I’m getting ready for class, and so will not be able to comment in any detail on the settlement terms reached between GateHouse Media and the New York Times Co. And it’s hard to know what the agreement (PDF) is going to look like in practice.

But my gut tells me that, by agreeing not to aggregate GateHouse content automatically for its Your Town sites, the Times Co. will shift more to a blogging model, compiled by actual human beings, rather than robotically posting headlines and ledes from GateHouse’s Wicked Local sites.

“To put it in the language of online-journalism theory, they have to shift a bit from raw aggregation to something closer to curation,” writes Josh Benton of the Nieman Journalism Lab. I agree — I think that’s exactly what we’re going to see.

One interesting aspect of the agreement is that the Times Co. says it will not interfere with any technological fix GateHouse attempts to implement in order to stop it from “scraping” its content.

“Gatehouse had not previously established a barrier to prevent such scraping of its stories,” writes Robert Weisman of the Boston Globe.

But in GateHouse’s legal complaint, the company charges that it “implemented certain electronic security measures” last November, which were quickly defeated by

More to come, I’m sure.

GateHouse and New York Times Co. settle (II)

Since it appears that GateHouse Media and the New York Times Co. are still working out the details of their proposed settlement, I’m thinking we’re not going to hear anything for a bit. Perhaps the two sides will put out a joint statement, but I’ve seen nothing yet.

The Boston Globe has a brief story here, and GateHouse, with an assist from the Associated Press, runs an account here.
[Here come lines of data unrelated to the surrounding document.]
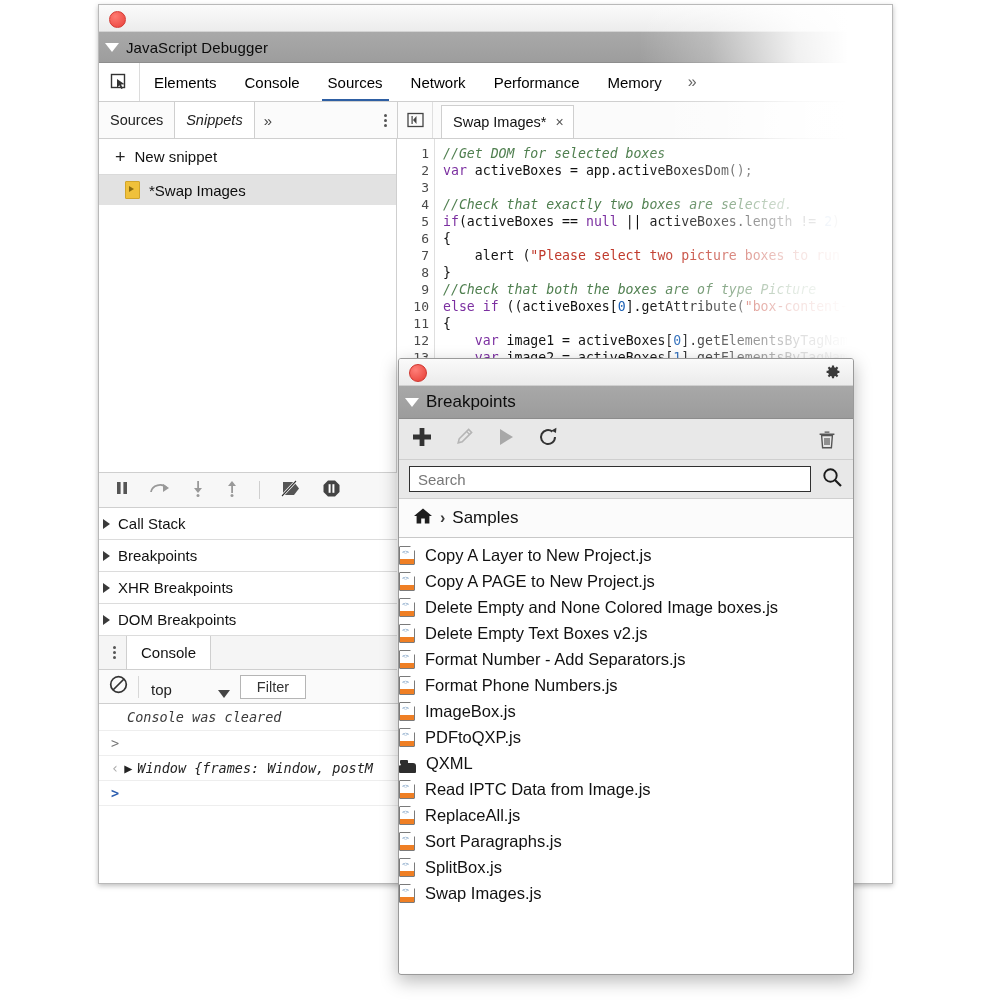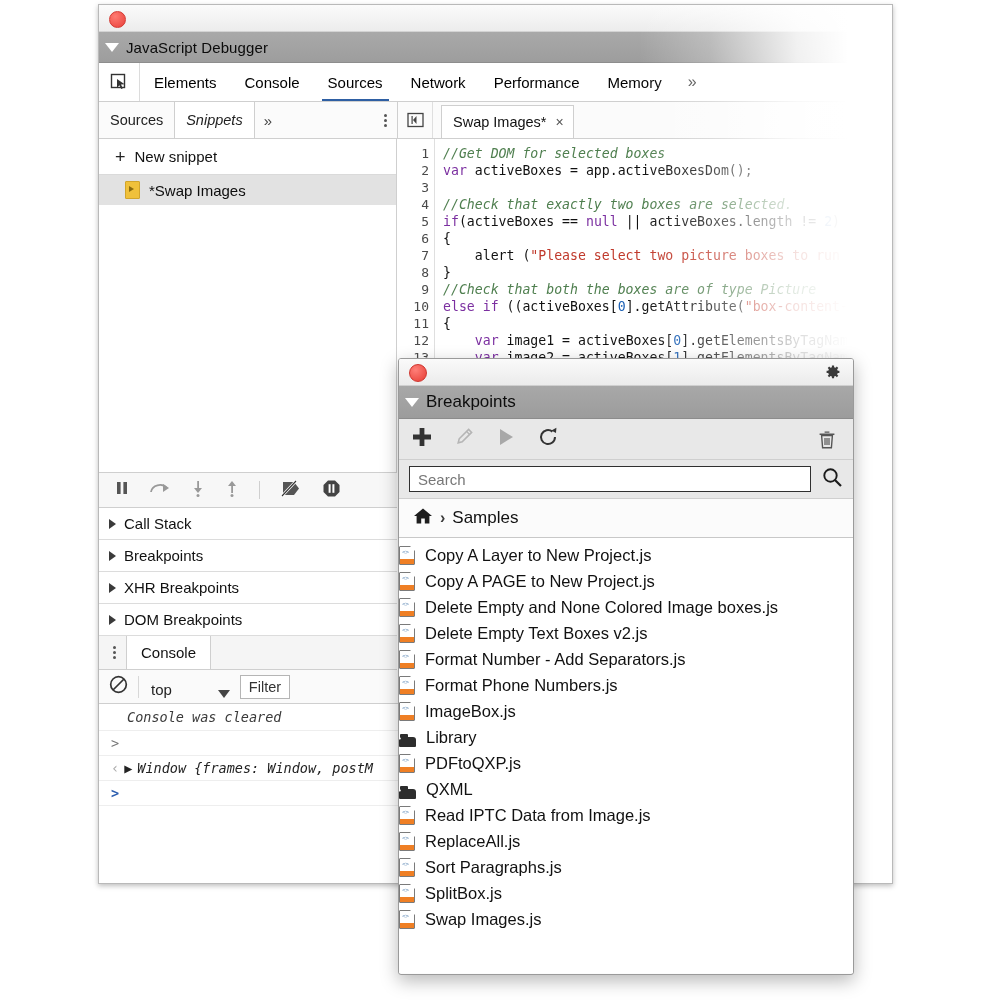--- a/index.html
+++ b/index.html
@@ -133,21 +133,21 @@
   
   .dbg-toolbar{
     height:36px;border-top:1px solid #cfcfcf;border-bottom:1px solid #cfcfcf;background:#f7f7f7;
     display:flex;align-items:center;gap:20px;padding-left:16px;width:298px;box-sizing:border-box;
   }
   .dbg-toolbar .sep{width:1px;height:18px;background:#cfcfcf;}
 
   .accordion{width:298px;box-sizing:border-box;}
   .acc-row{
     height:31px;border-bottom:1px solid #dcdcdc;display:flex;align-items:center;gap:8px;
-    padding-left:10px;font-size:15px;color:#111;background:#fff;
+    padding-left:4px;font-size:15px;color:#111;background:#fff;
   }
   .tri-right{
     width:0;height:0;border-top:5px solid transparent;border-bottom:5px solid transparent;
     border-left:7px solid #3a3a3a;
   }
 
   .console-tabrow{
     height:34px;border-bottom:1px solid #cfcfcf;display:flex;align-items:center;background:#f5f5f5;
     width:298px;box-sizing:border-box;
   }
@@ -160,21 +160,21 @@
     height:34px;border-bottom:1px solid #cfcfcf;display:flex;align-items:center;background:#fafafa;
     width:310px;box-sizing:border-box;gap:10px;padding-left:10px;
   }
   .ctx-select{
     display:flex;align-items:flex-end;gap:46px;font-size:15px;color:#222;
     padding-left:12px;border-left:1px solid #d8d8d8;height:22px;
   }
   .caret-dn{width:0;height:0;border-left:6px solid transparent;border-right:6px solid transparent;border-top:8px solid #444;}
   .filter-box{
     border:1px solid #b5b5b5;background:#fff;height:22px;display:flex;align-items:center;
-    padding:0 8px;font-size:14.5px;color:#333;
+    padding:0 16px;font-size:14.5px;color:#333;
   }
   .console-out{
     width:310px;box-sizing:border-box;font-family:"DejaVu Sans Mono",monospace;font-size:13.5px;
   }
   .con-line{padding:5px 0 5px 14px;border-bottom:1px solid #eeeeee;color:#333;}
   .con-line.cleared{font-style:italic;color:#3a3a3a;padding-left:28px;}
   .con-prompt{display:flex;align-items:center;gap:6px;padding:4px 0 4px 12px;border-bottom:1px solid #eeeeee;color:#777;}
   .con-prompt.blue{color:#2d5fb0;font-weight:bold;}
   .con-result{display:flex;align-items:center;gap:5px;padding:4px 0 4px 12px;border-bottom:1px solid #eeeeee;}
   .con-result .arrow{color:#aaa;}
@@ -587,24 +587,20 @@
         </span>
         <span>Format Phone Numbers.js</span>
       </div>
       <div class="p-item">
         <span class="ico-js">
           <em>&lt;&gt;</em>
         </span>
         <span>ImageBox.js</span>
       </div>
       <div class="p-item">
-        <span class="ico-folder"></span>
-        <span>Library</span>
-      </div>
-      <div class="p-item">
         <span class="ico-js">
           <em>&lt;&gt;</em>
         </span>
         <span>PDFtoQXP.js</span>
       </div>
       <div class="p-item">
         <span class="ico-folder"></span>
         <span>QXML</span>
       </div>
       <div class="p-item">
GateHouse and New York Times Co. settle

As I had been hoping, GateHouse Media and the New York Times Co. have settled a lawsuit GateHouse brought over’s Your Town sites, which, GateHouse alleged, violate its copyright by lifting headlines and ledes en masse from its Wicked Local sites.

No details yet.

Instant update: It might be more accurate to say that the two sides are moving toward a settlement. The case has been dismissed, and thus the trial, scheduled to begin today in U.S. District Court, has been canceled.

But here’s what Judge William Young has to say in his written order: “IT IS ORDERED that this action is hereby dismissed without cost and without prejudice to the right of any party, upon good cause shown, to reopen the action within thirty (30) days if settlement is not consummated.”

So it’s possible that this isn’t over yet.